Whitehall had never felt so welcoming, I reflected, even though I wasn’t really safe. Boscha controlled the wards … I hoped, prayed, he hadn’t been watching
My feet carried me back to the staff quarters, then stopped. I needed to find allies and quickly. And that meant … I hurried down the corridor and knocked, loudly, on Mistress Constance’s door. The Alchemy tutor was tough—and had good reason to distrust Boscha. Her door swung open a moment later, her wards pointedly crackling around me. Mistress Constance had hundreds of suitors, all convinced she’d marry them if they asked nicely. So far, she’d rejected them all. I suspected I knew why.
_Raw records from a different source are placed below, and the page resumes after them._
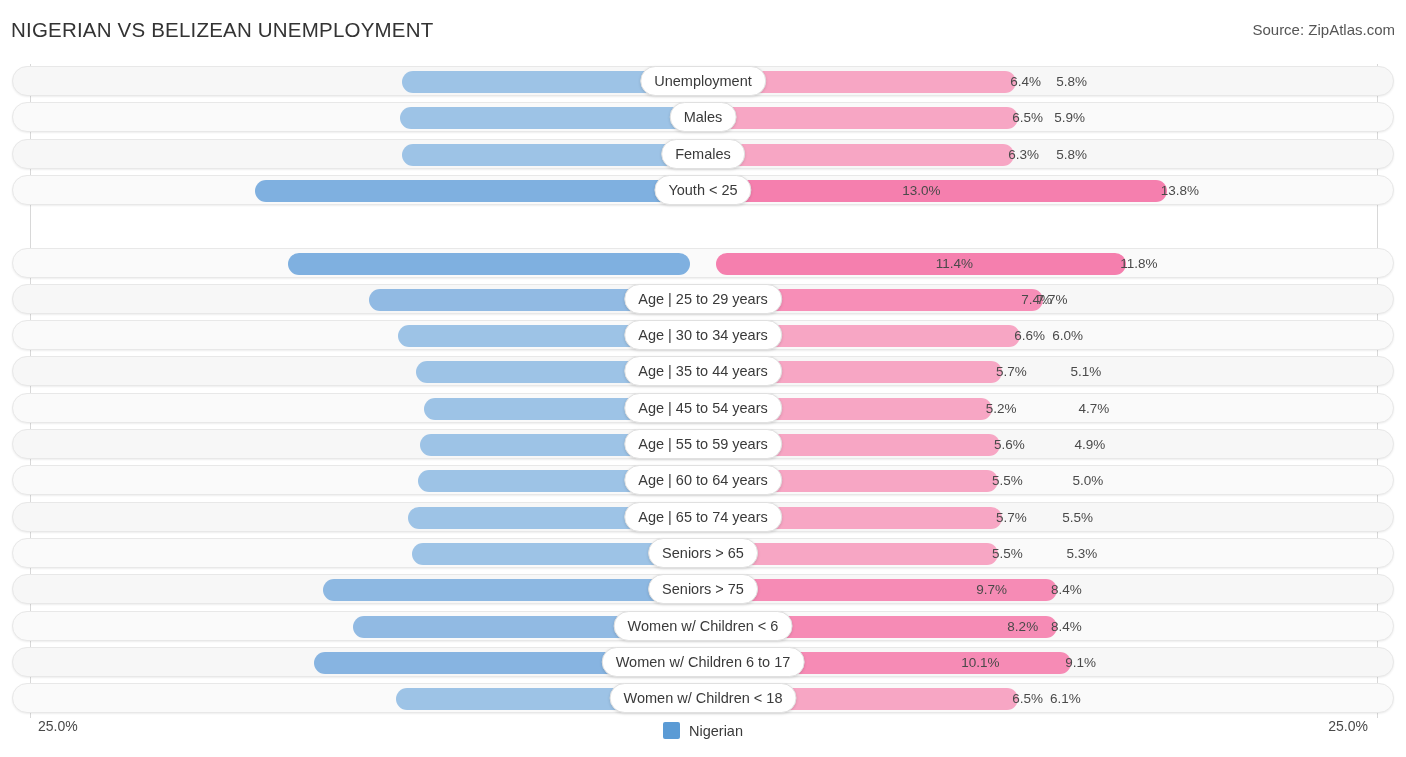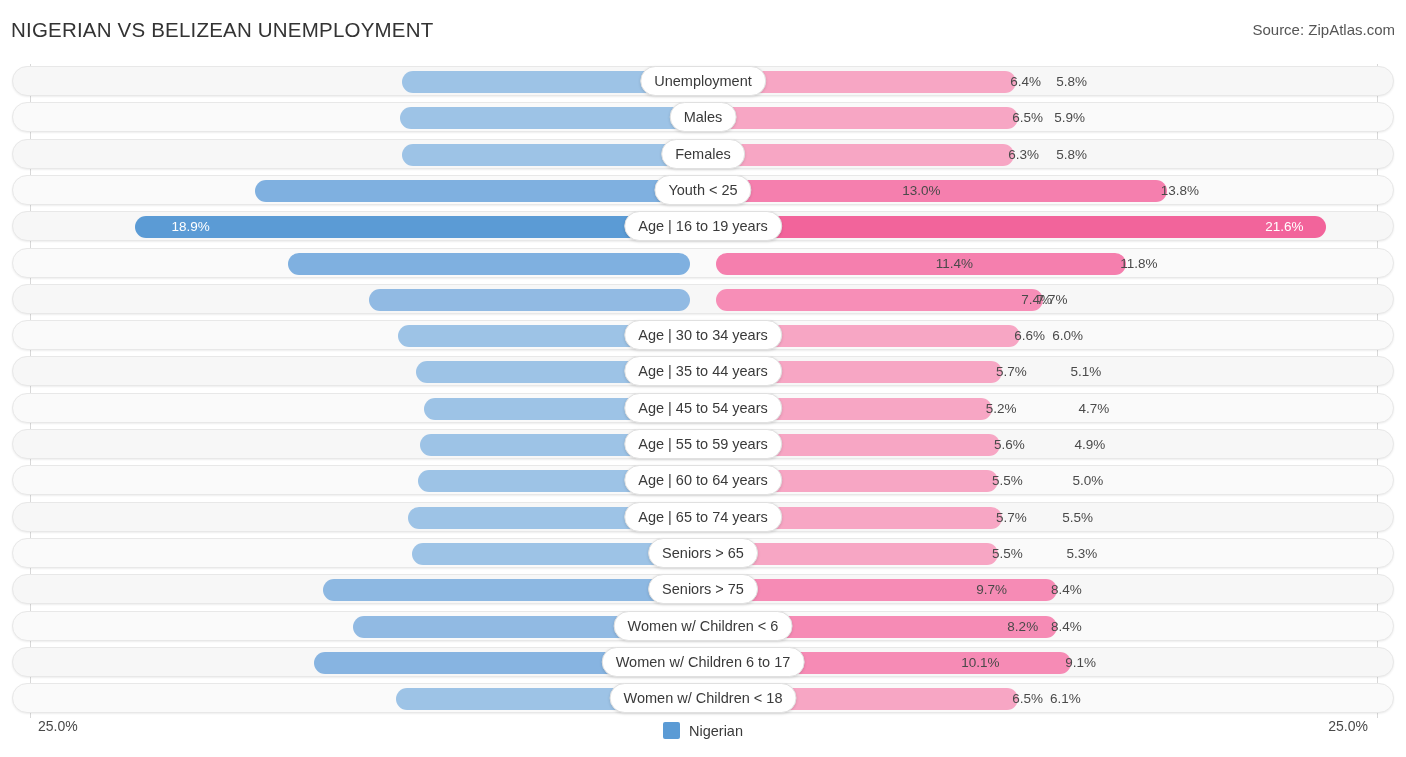--- a/index.html
+++ b/index.html
@@ -132,13 +132,6 @@
       <div class="val val-right" style="left: 1147.83px;">13.8%</div>
       <div class="pill">Youth &lt; 25</div>
     </div>
-    <div class="row" style="top: 153.2px;">
-      <div class="bar bar-left" style="width: 554.615px; background: rgb(91, 155, 213);"></div>
-      <div class="bar bar-right" style="width: 609.56px; background: rgb(242, 100, 155);"></div>
-      <div class="val val-left inside" style="left: 158.385px; text-align: left;">18.9%</div>
-      <div class="val val-right inside" style="left: 1240.56px; text-align: right; width: 50px;">21.6%</div>
-      <div class="pill">Age | 16 to 19 years</div>
-    </div>
     <div class="row alt" style="top: 189.5px;">
       <div class="bar bar-left" style="width: 401.99px; background: rgb(127, 176, 224);"></div>
       <div class="bar bar-right" style="width: 410.13px; background: rgb(245, 127, 174);"></div>

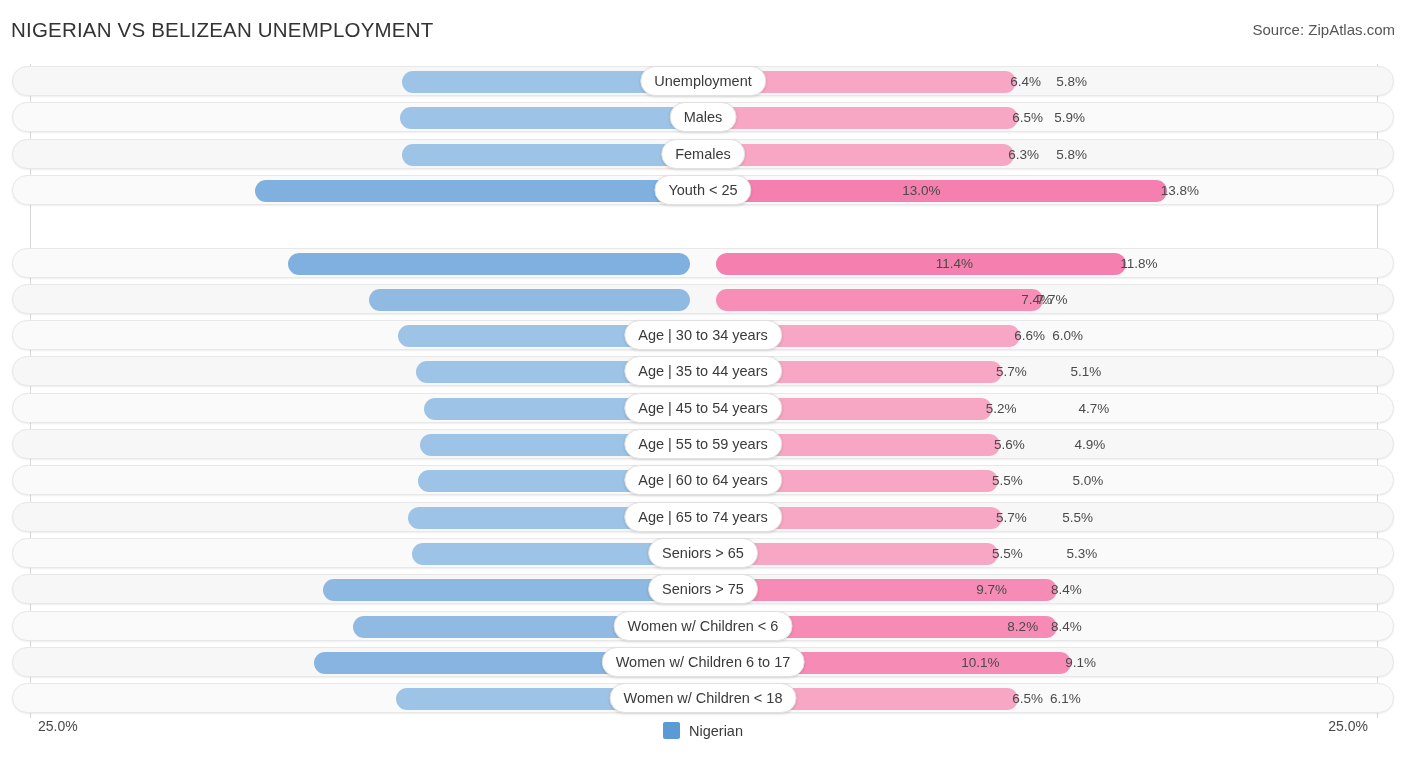--- a/index.html
+++ b/index.html
@@ -143,6 +143,7 @@
       <div class="bar bar-right" style="width: 326.695px; background: rgb(247, 142, 183);"></div>
       <div class="val val-left" style="right: 341px; width: 70px;">7.4%</div>
       <div class="val val-right" style="left: 1023.7px;">7.7%</div>
+      <div class="pill">Age | 25 to 29 years</div>
     </div>
     <div class="row alt" style="top: 262.1px;">
       <div class="bar bar-left" style="width: 292.1px; background: rgb(157, 195, 230);"></div>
Mistress Constance emerged from her bedroom, her dark hair hanging loose and spilling over a white nightgown. She eyed me in a manner that would have intimidated me, if I hadn’t seen too many horrors in my life. A sorceress’s rooms are her own private kingdom, and she is quite within her rights to do whatever she likes to you, if you intrude without her permission and a
“This had better be important,” she snapped. “I have the fifth years in the morning.”
“I found out what our grandmaster was doing,” I said, after casting a series of privacy wards. The look she gave me suggested I’d better explain quickly or I’d be spending the rest of my life croaking on a lily pad, if she didn’t chop me up and use me for ingredients instead. “He’s building an army.”
She stared as I ran through the full story, then swallowed. “He’s mad!”
“Perhaps.” I wasn’t so sure. Boscha wouldn’t have embarked on such a scheme unless he was reasonably sure it would succeed. Or at least let him back off and swear blind he’d been up to nothing. “I don’t know what he thinks he’s doing.”
“We had an odd little chat, Pepper and I and him,” Mistress Constance mused. “It was one of those odd little conversations, one of those discussions where you dance around the topic endlessly, trying to tease out what someone thinks about something without ever revealing your own thoughts and feelings. It was … he was talking about magical supremacists, asking what I thought of the concept. I dismissed it.”
I looked up. “You did?”
“It’s easy to say we’re better than the mundanes,” she said. “But the idea magicians who can trace their families back countless years are superior to newborns is absurd. I’ve been a teacher for years, and I have seen no inherent difference, nothing that proves newborns cannot catch up with students who were born and raised in a magical household and were taught much of what they needed to know before they came into their magic. You should have seen it, too.”
I nodded. If it had been up to me, newborns would have been given a year of preparatory schooling before they started classes with students who’d had that training before they went to school. It would have kept them from being left behind, confirming the prejudices against newborn magicians. Boscha had always refused to even consider the possibility. With what I knew now, I suspected he hadn’t wanted to risk giving the newborns a level playing field.
“Yes,” I said, curtly. “What’s his endgame?”
My mind churned. If Boscha was acting alone … he couldn’t be. It would just take one idiot like Walter to say the wrong thing to his parents, and all hell would break loose. Boscha might have tried to get them to swear oaths or sign contracts to keep their mouths shut, but his students had been born and raised in a community where asking someone to swear an oath was a huge red flag. And if Boscha had tried to test Mistress Constance, to see if she might be open to his ideas …
“He’s not the only Supremacist,” I mused. The Supremacists were strongest amongst the magical families, the ones with the background to buy into their claims. I knew there were a few in House Barca, damn them. “If he’s working for the others … what then?”